:: Provided data ::
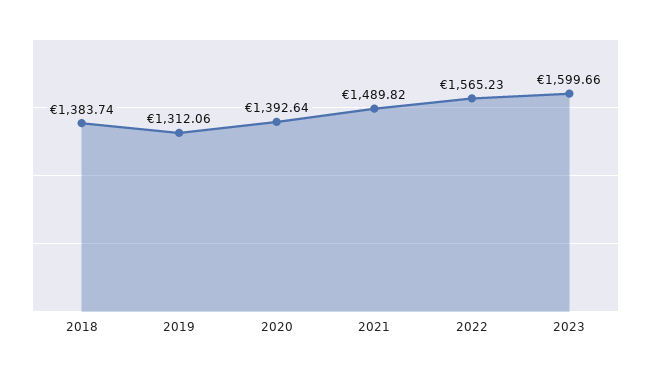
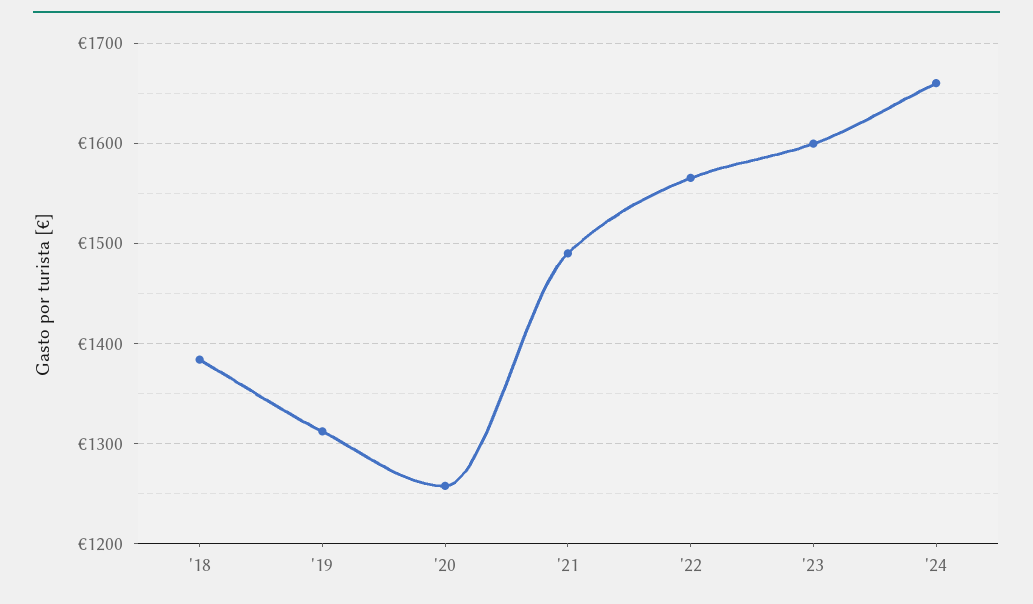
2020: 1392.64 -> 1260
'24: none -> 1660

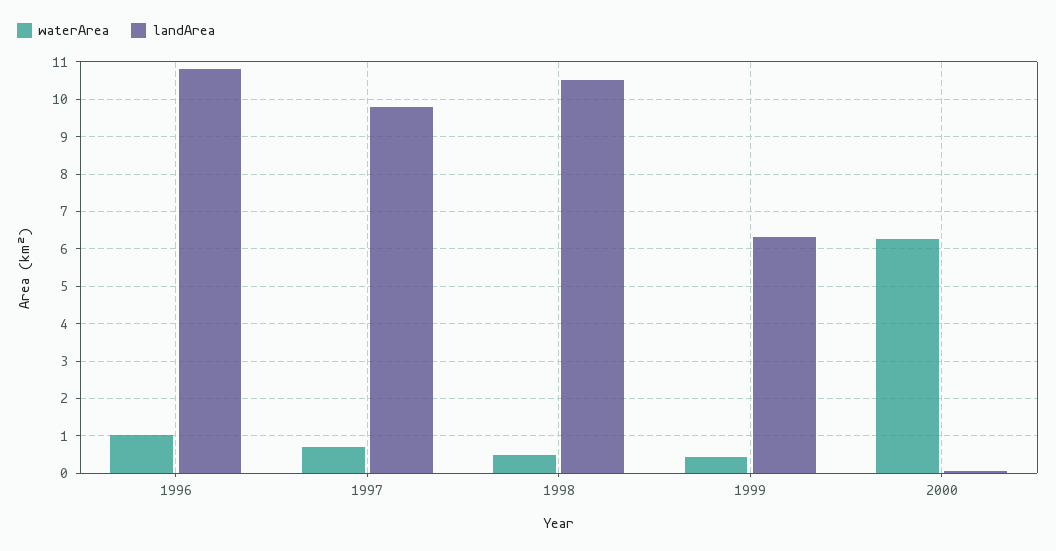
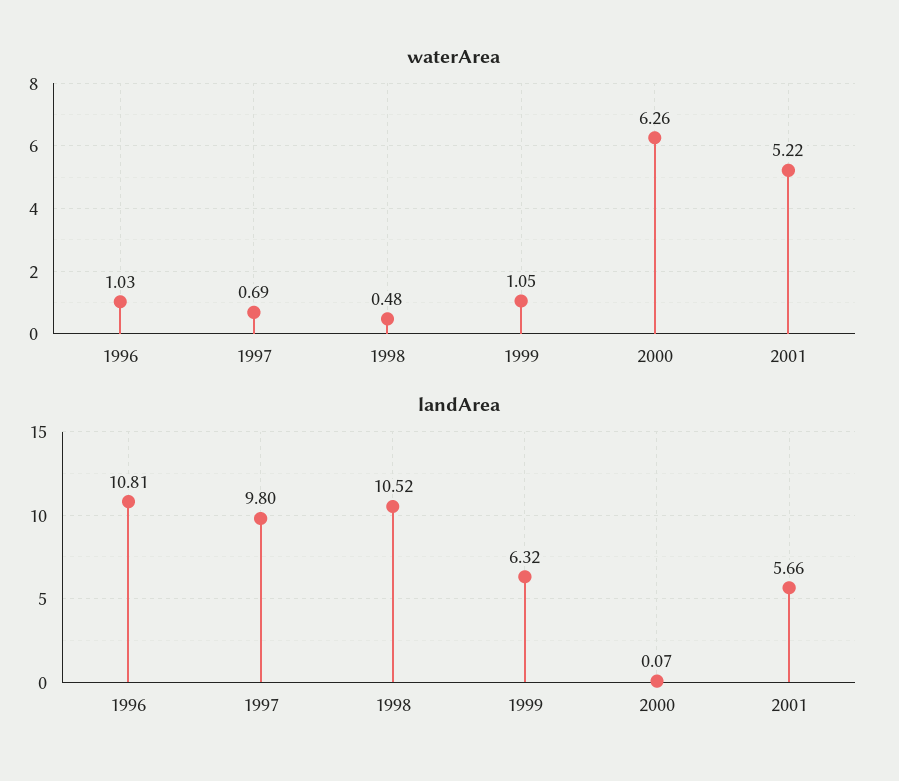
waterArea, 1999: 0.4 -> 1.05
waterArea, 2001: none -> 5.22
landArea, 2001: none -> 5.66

:: Exercise prompt ::
Return, from the material above, every line with the word "none".

:: Reply ::
'24: none -> 1660
waterArea, 2001: none -> 5.22
landArea, 2001: none -> 5.66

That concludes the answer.